Brussels (AFP)

Starbucks on Tuesday won their first victory in European court, while Fiat suffered a first defeat in their battle against the EU forcing them to repay undue tax benefits, respectively in the Netherlands and Luxembourg.

The two judgments of Tuesday, likely to appeal, were eagerly awaited, because they had to give an idea of ​​how the judges of Luxembourg would decide on a similar case: the emblematic case Apple.

However, Tuesday's decisions differing in both cases, it is difficult to draw a conclusion for the US computer giant.

"The judgments concerning Starbucks and Fiat show the need to have better tax legislation in the EU," Oxfam, an NGO active in the fight against tax evasion, tersely said.

Sanctioned just under four years ago, Starbucks and Fiat, as well as the Netherlands and Luxembourg, had lodged appeals against the European Commission's decision in the EU court.

On the same day in October 2015, the American coffee chain and the Italian car manufacturer were ordered by the Commission to reimburse up to 30 million euros each, the first in the Netherlands and the second in Luxembourg.

The two companies were the first of a long series of multinationals targeted by the European Commissioner for Competition, Margrethe Vestager, one of the stars of the team of Jean-Claude Juncker, for receiving a tax treatment deemed too favorable .

But for the EU court, "the Commission has failed to demonstrate the existence of a benefit in favor of Starbucks". Conversely, in the case of Fiat, the judges confirm "the validity of the Commission's decision".

According to Danish Vestager, former Minister of the Economy in her country, these tax benefits amounted to state aid, illegal under European rules, since they cause a distortion of competition.

- Indignation -

It was this same reasoning that the Commissioner had followed in the Apple case, which hit the headlines less than a year later.
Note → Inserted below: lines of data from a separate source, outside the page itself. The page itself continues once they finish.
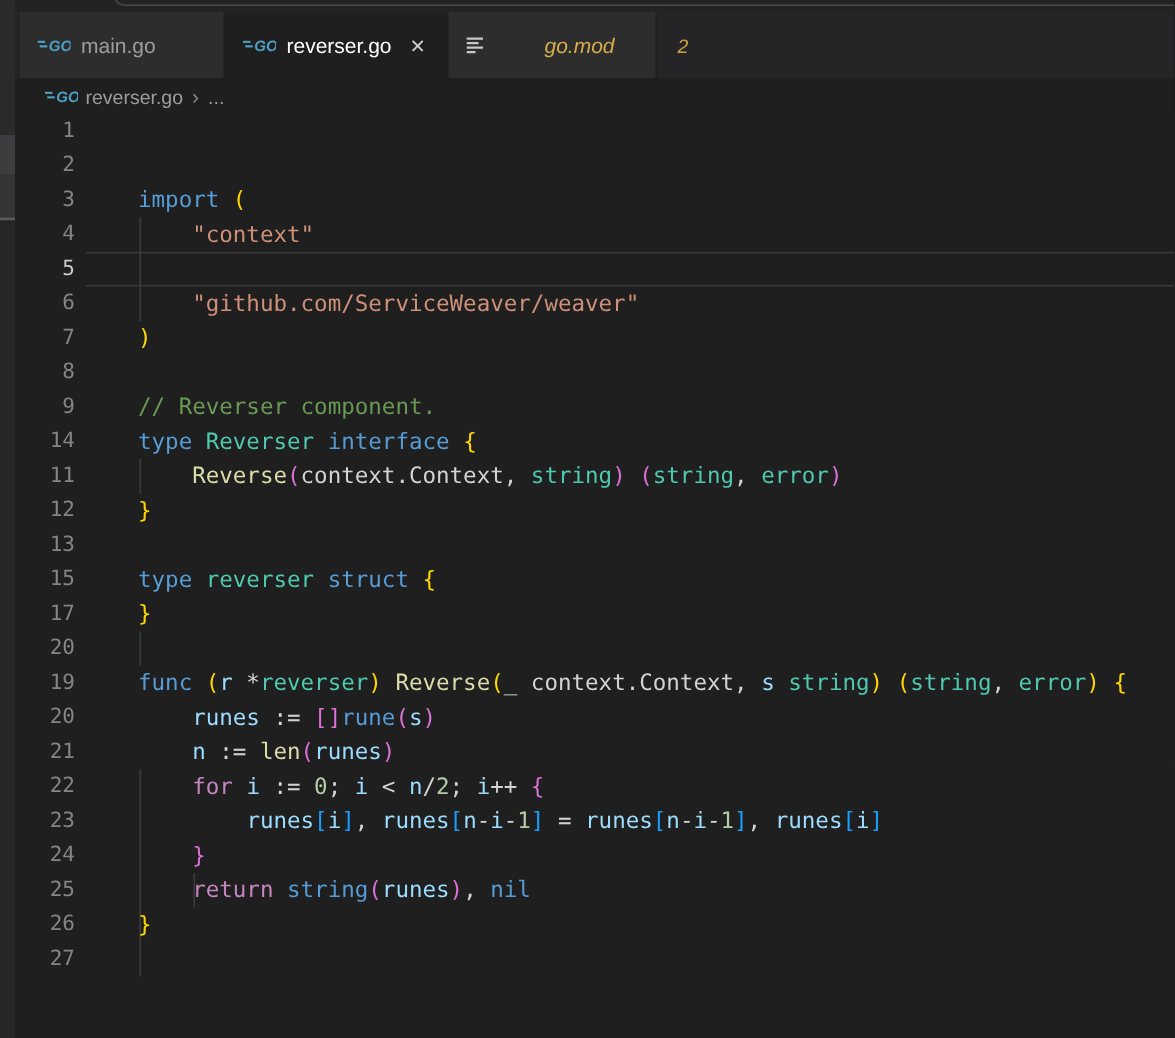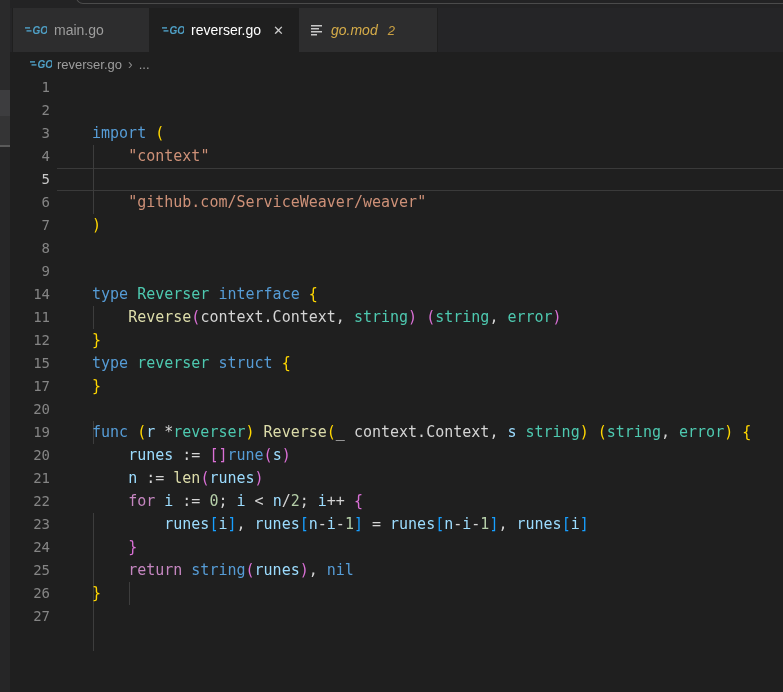--- a/index.html
+++ b/index.html
@@ -93,7 +93,7 @@
           <span class="label">reverser.go</span>
           <span class="close">✕</span>
         </div>
-        <div class="tab italic" style="width: 140px;">
+        <div class="tab italic" style="width: 140px; gap: 32px;">
           <span class="icon">
             <svg width="13" height="12" viewBox="0 0 13 12">
               <rect x="0" y="1" width="11" height="1.5" fill="#c8c8c8"></rect>

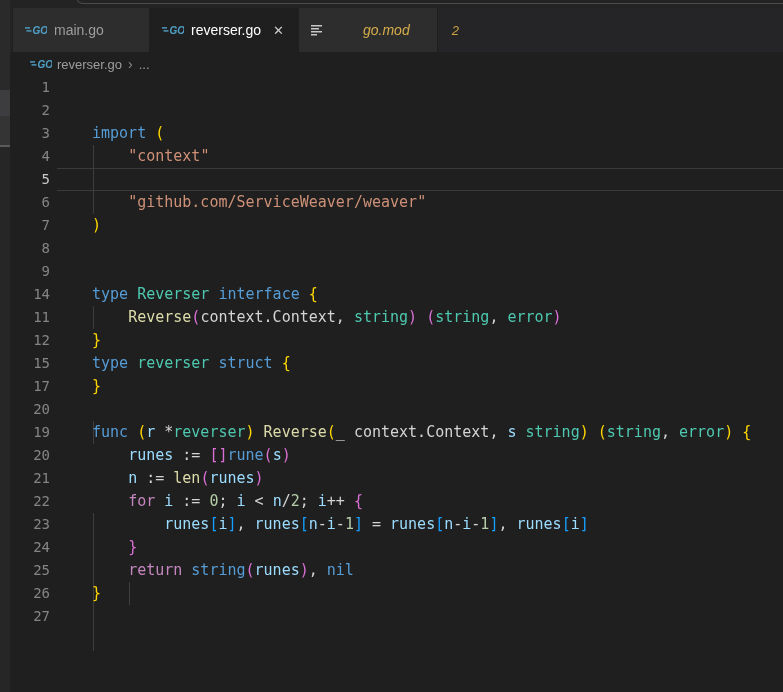--- a/index.html
+++ b/index.html
@@ -158,6 +158,7 @@
         </div>
         <div class="row">
           <span class="num">9</span>
+          <span class="src"><span class="tok" style="color: rgb(106, 153, 85);">// Reverser component.</span></span>
         </div>
         <div class="row">
           <span class="num">14</span>

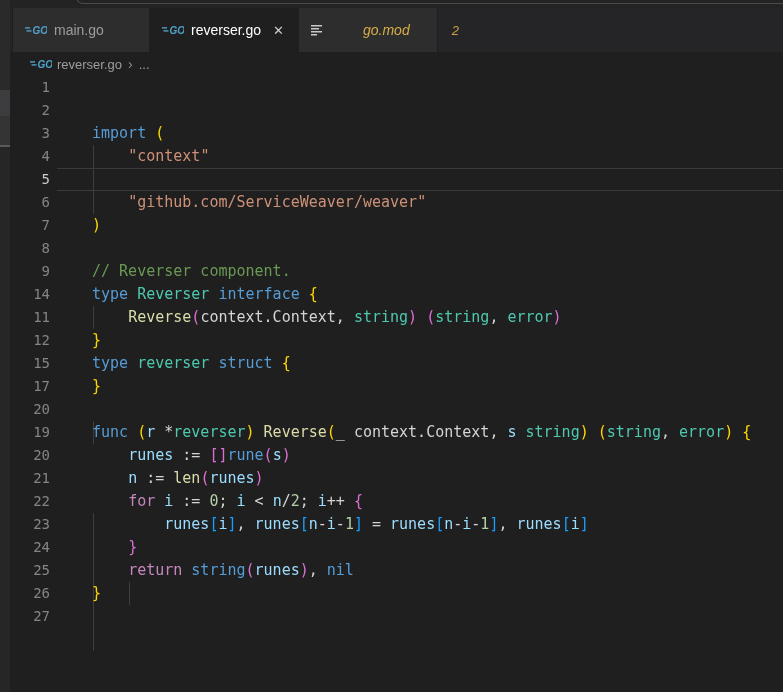--- a/index.html
+++ b/index.html
@@ -173,6 +173,10 @@
           <span class="src"><span class="tok" style="color: rgb(255, 215, 0);">}</span></span>
         </div>
         <div class="row">
+          <span class="num">13</span>
+          <span class="src"></span>
+        </div>
+        <div class="row">
           <span class="num">15</span>
           <span class="src"><span class="tok" style="color: rgb(86, 156, 214);">type</span><span class="tok" style="color: rgb(212, 212, 212);"> </span><span class="tok" style="color: rgb(78, 201, 176);">reverser</span><span class="tok" style="color: rgb(212, 212, 212);"> </span><span class="tok" style="color: rgb(86, 156, 214);">struct</span><span class="tok" style="color: rgb(212, 212, 212);"> </span><span class="tok" style="color: rgb(255, 215, 0);">{</span></span>
         </div>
On August 30, 2016, Mrs. Vestager ordered the US giant to repay Ireland 13 billion euros in tax arrears.

This emblematic case had allowed Vestager to establish her reputation as Iron Lady: during her five-year term, she had clearly set herself the goal of fighting for the tax consolidation of multinational corporations.

This had later earned him the wrath of President Donald Trump, who called him "Tax Lady" and accused him of hating the United States.

Her intransigence proved to be worthwhile in any case for her career: within the new European Commission, of which the German Ursula von der Leyen will take the lead on November 1st, Mrs. Vestager took the lead.

She is now Executive Vice President, has retained the highly competitive portfolio, and is also responsible for the regulation of digital businesses.

Welcoming Tuesday's ruling, Dutch Finance Minister Menno Snel said "the European court's ruling proves that the Dutch tax authorities treated Starbucks like other companies, and not better or differently".

The Luxembourg government, on the other hand, was more circumspect: "Luxembourg takes note of the judgment delivered today ... it will analyze the judgment with all due diligence and reserve all its rights".

The extremely favorable tax treatment of large companies by certain states, such as Belgium, Ireland, Luxembourg and the Netherlands, wanting to ensure investments and jobs on their soil, has been denounced by NGOs for many years.

The outrage against such practices increased after the financial crisis, arousing public resentment at the hands of wealthy people who paid relatively little tax while the people suffered austerity.